Foundation Models for Ranking: Challenges, Successes, and Lessons Learned

Netflix's journey from multi-model ranking systems to unified contextual recommenders and foundation models, exploring how they built task-agnostic user understanding while solving system challenges like high-throughput inference and the personalization-relevance tradeoff.

Moumita Bhattacharya, machine learning manager at Netflix, presents a comprehensive look at the evolution of Netflix's ranking systems, from traditional multi-model architectures to their innovative Unified Contextual Recommender (UniCoRn) and foundation models. The talk, delivered at QCon London, explores how Netflix tackled the challenge of serving personalized content to hundreds of millions of users while managing system complexity and performance requirements.

The Evolution of Ranking Systems

Bhattacharya begins by establishing the context of search and recommendation as omnipresent applications of machine learning across major platforms like Netflix, Spotify, Amazon, and others. With user bases exceeding 100 million and catalogs containing hundreds of millions of items, the challenge becomes how to efficiently rank and present relevant content without overwhelming users or systems.

The traditional approach involves a two-stage ranking system.

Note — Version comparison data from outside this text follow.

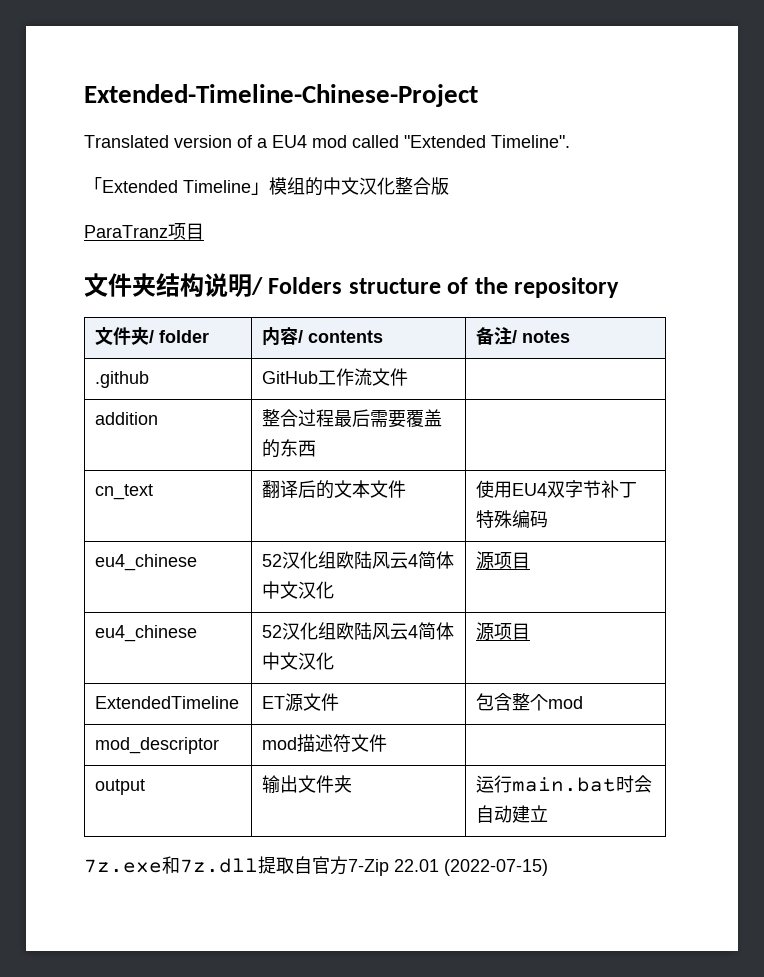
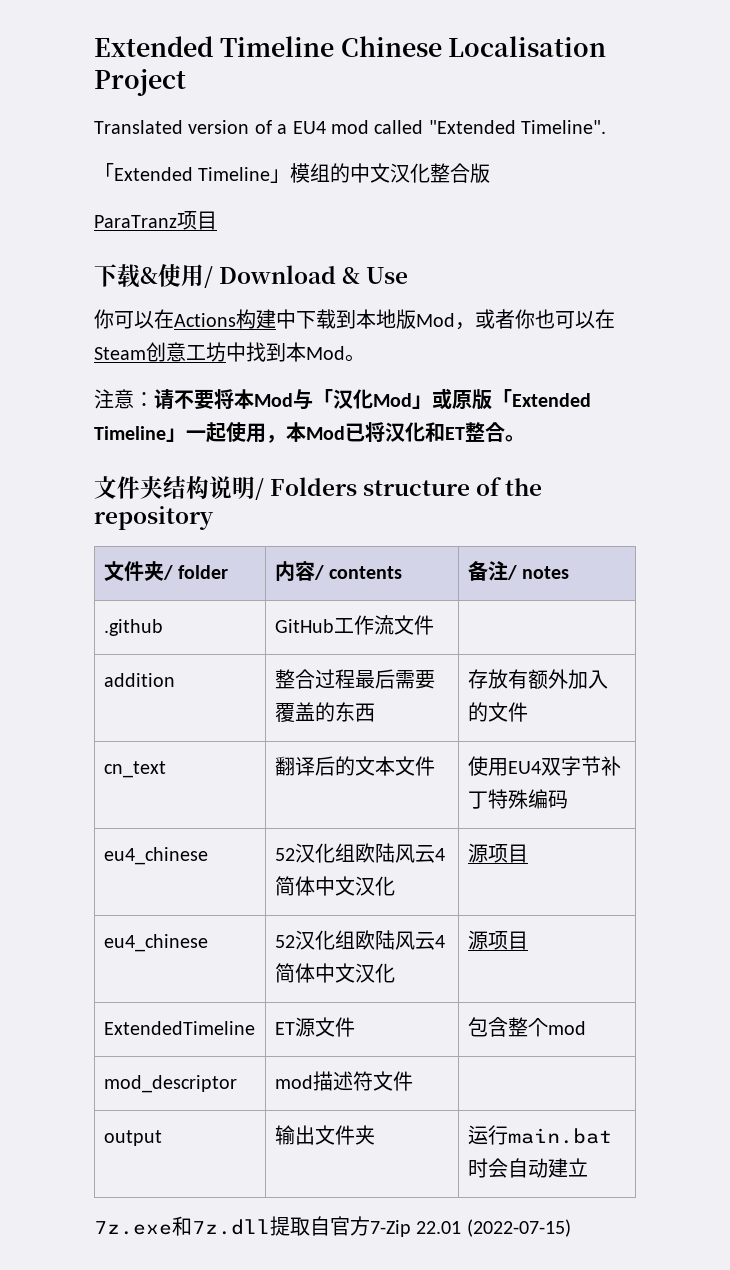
- Extended-Timeline-Chinese-Project
+ Extended Timeline Chinese Localisation Project
+ 下载&使用/ Download & Use
+ 你可以在Actions构建中下载到本地版Mod，或者你也可以在Steam创意工坊中找到本Mod。
+ 注意：请不要将本Mod与「汉化Mod」或原版「Extended Timeline」一起使用，本Mod已将汉化和ET整合。
- addition | 整合过程最后需要覆盖的东西 |
+ addition | 整合过程最后需要覆盖的东西 | 存放有额外加入的文件

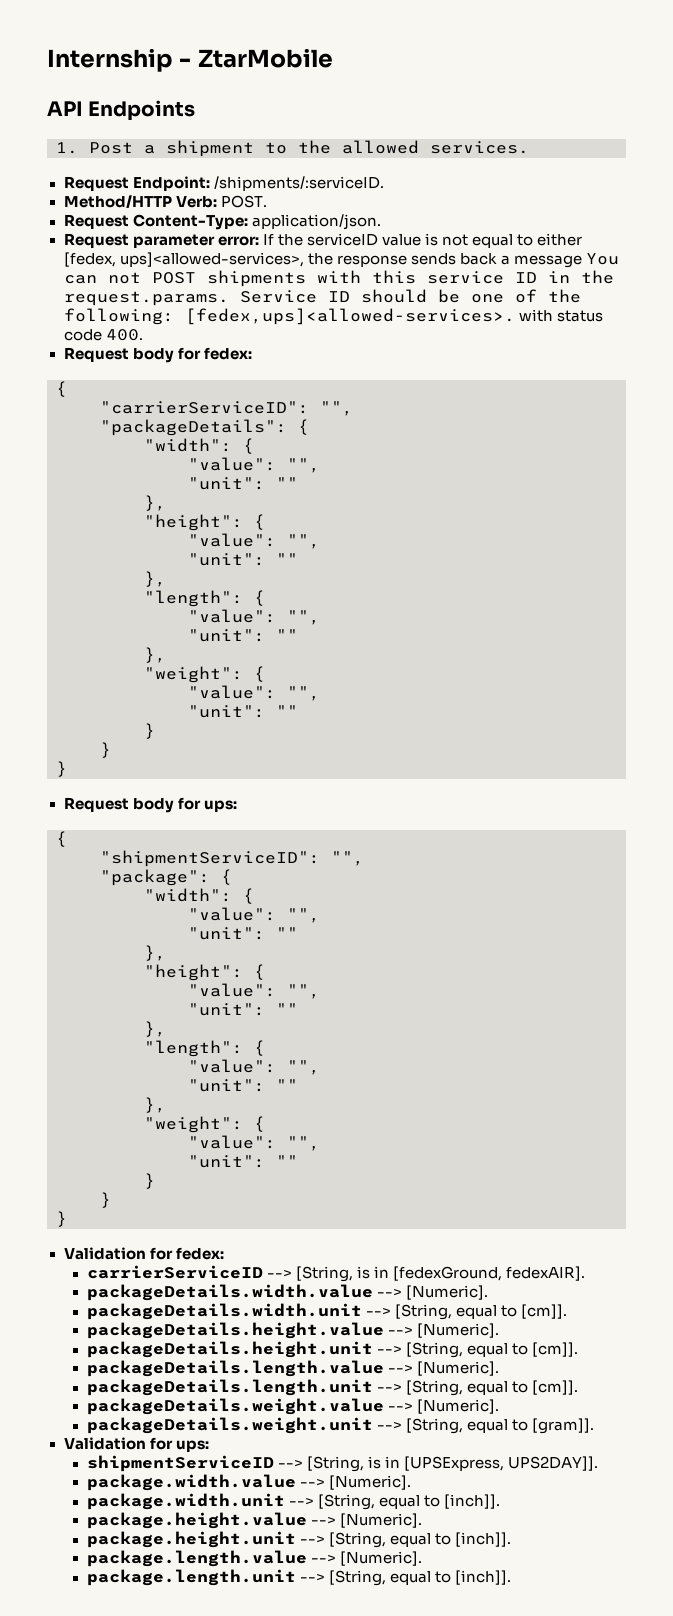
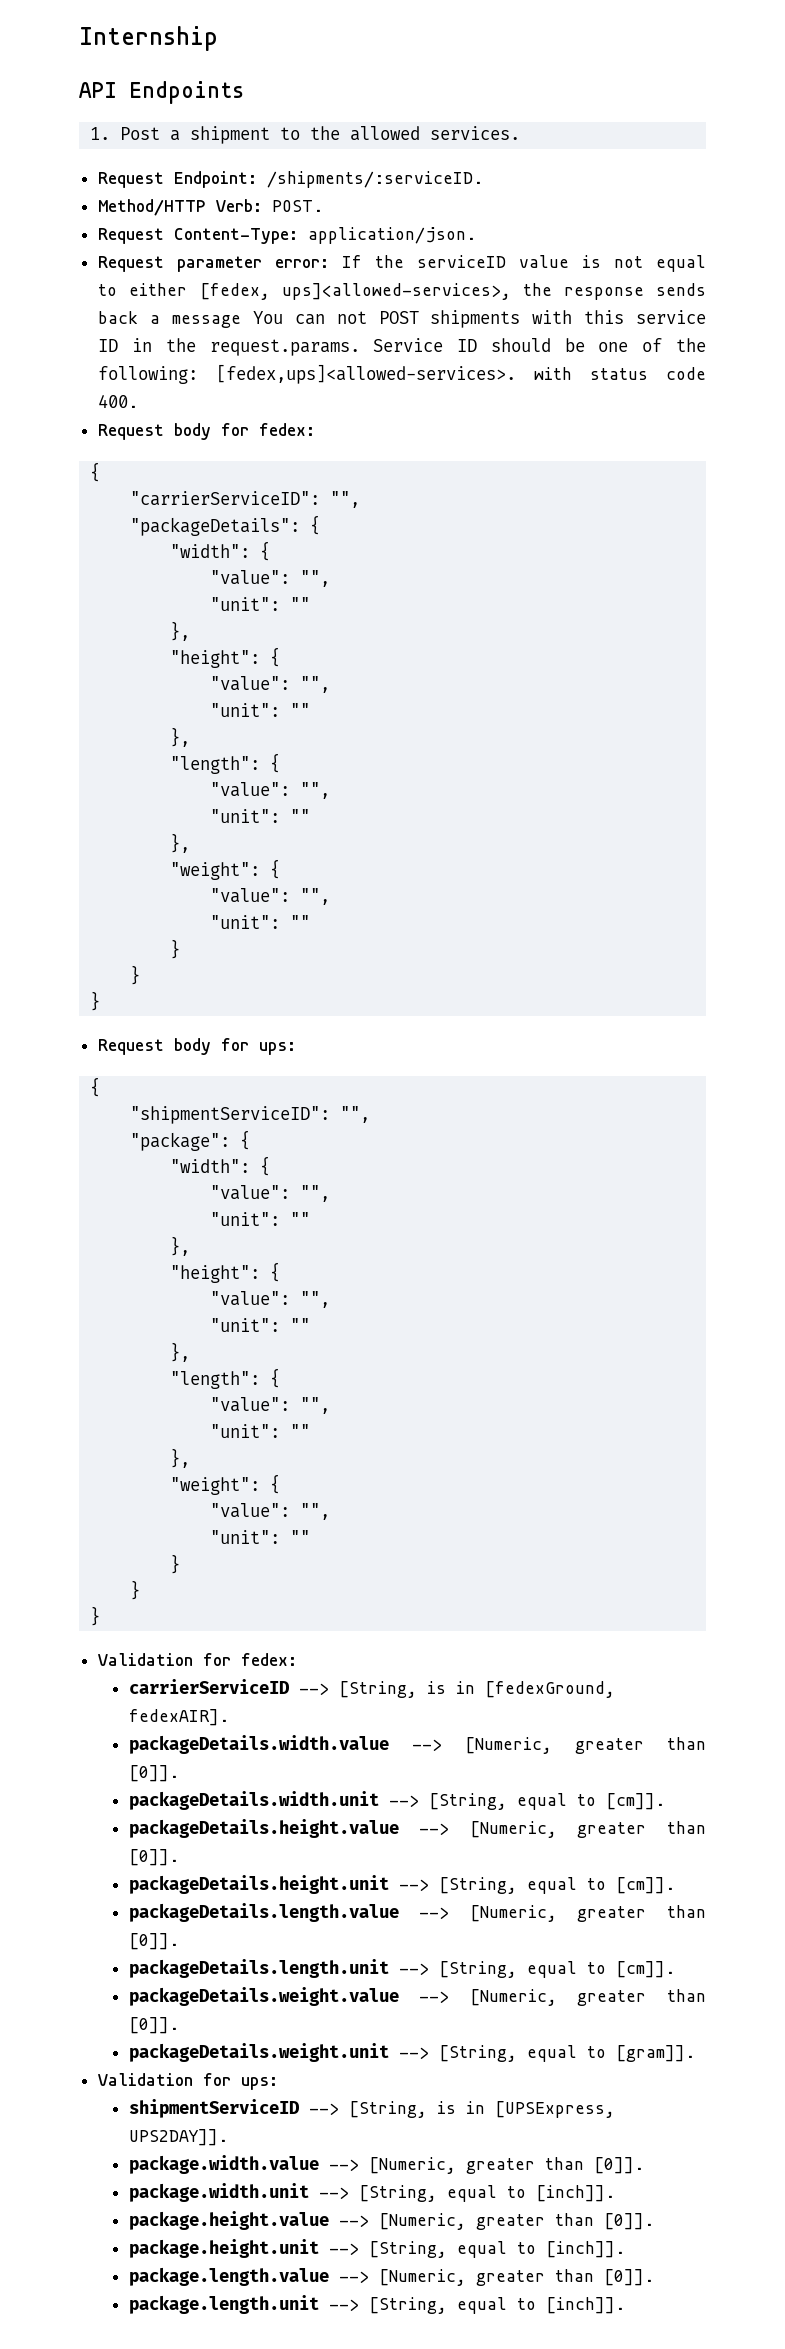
- Internship - ZtarMobile
+ Internship
- packageDetails.width.value --> [Numeric].
+ packageDetails.width.value --> [Numeric, greater than [0]].
- packageDetails.height.value --> [Numeric].
+ packageDetails.height.value --> [Numeric, greater than [0]].
- packageDetails.length.value --> [Numeric].
+ packageDetails.length.value --> [Numeric, greater than [0]].
- packageDetails.weight.value --> [Numeric].
+ packageDetails.weight.value --> [Numeric, greater than [0]].
- package.width.value --> [Numeric].
+ package.width.value --> [Numeric, greater than [0]].
- package.height.value --> [Numeric].
+ package.height.value --> [Numeric, greater than [0]].
- package.length.value --> [Numeric].
+ package.length.value --> [Numeric, greater than [0]].

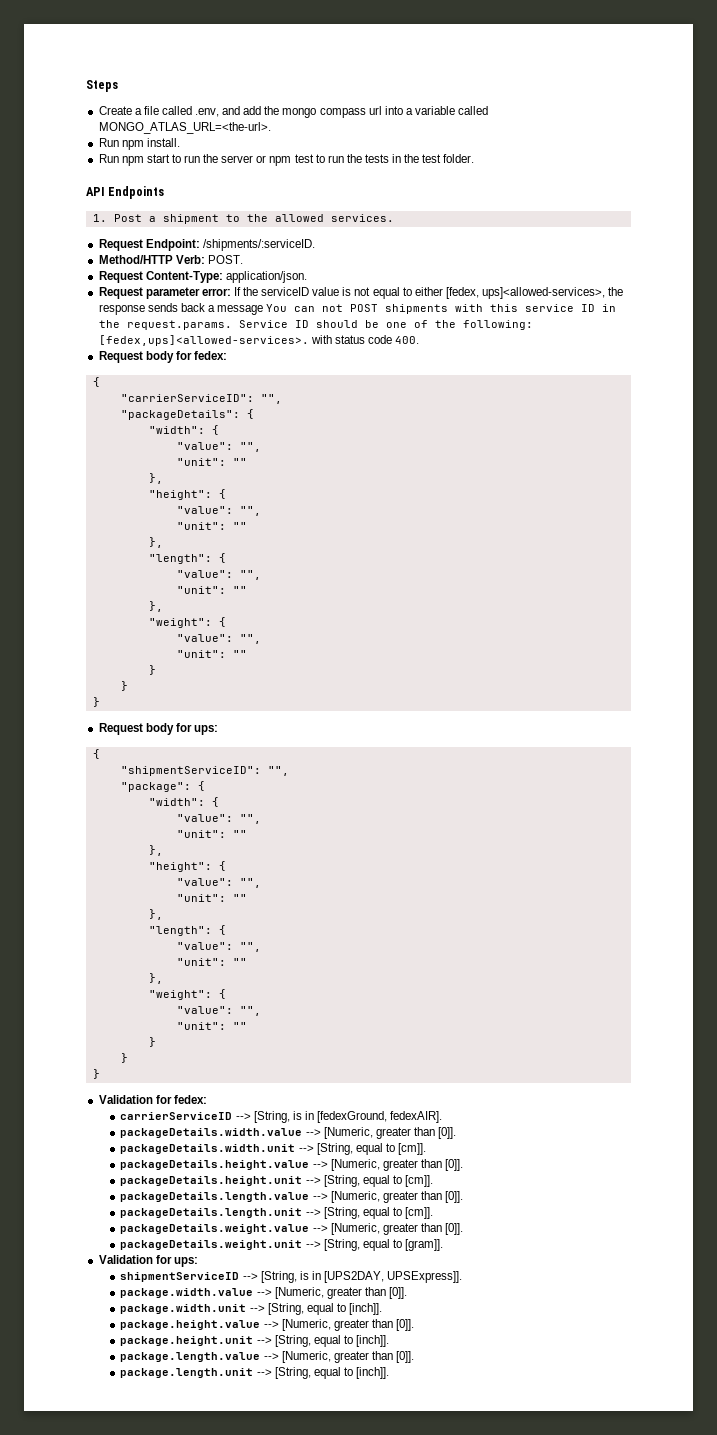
- Internship
+ Steps
+ Create a file called .env, and add the mongo compass url into a variable called MONGO_ATLAS_URL=<the-url>.
+ Run npm install.
+ Run npm start to run the server or npm test to run the tests in the test folder.
- shipmentServiceID --> [String, is in [UPSExpress, UPS2DAY]].
+ shipmentServiceID --> [String, is in [UPS2DAY, UPSExpress]].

First, a lightweight candidate selection or retrieval stage reduces the catalog from millions of items to hundreds of thousands. Then, a more complex second-pass ranker applies sophisticated models to deliver personalized, relevant results. This talk focuses primarily on optimizing the second-pass ranking stage.

Unified Contextual Recommender (UniCoRn)

A key innovation presented is UniCoRn, a model that unifies search and recommendation tasks that have historically been treated separately in academic and industry contexts. Bhattacharya explains that while search conferences like SIGIR and recommendation conferences like RecSys have traditionally operated in isolation, Netflix recognized that both tasks fundamentally involve ranking items based on context.

UniCoRn addresses several key differences between search and recommendation:

Context: Search has explicit user intent through queries, while recommendation may have no context beyond user ID
Engagement patterns: Users interact differently with search versus recommendation interfaces
Candidate sets: Different business rules and candidate selection processes apply

To unify these tasks, UniCoRn incorporates:

Unified context features including query, country, language, task type, and entity-specific features
Data-driven multitask learning that combines engagement data across all product surfaces
Context-specific features that allow the model to learn task-specific behaviors while benefiting from shared learning

The model architecture is a fully connected deep neural network with skip connections, optimizing for likelihood of positive engagement (typically play events). This unified approach replaced four separate models in production, reducing maintenance costs and enabling innovation to propagate across multiple use cases simultaneously.

System Considerations and Infrastructure

The transition to UniCoRn required significant infrastructure changes. Previously, Netflix maintained separate pipelines for different ranking tasks, each requiring independent label preparation, feature generation, model training, and serving infrastructure. This proliferation created maintenance overhead and technical debt.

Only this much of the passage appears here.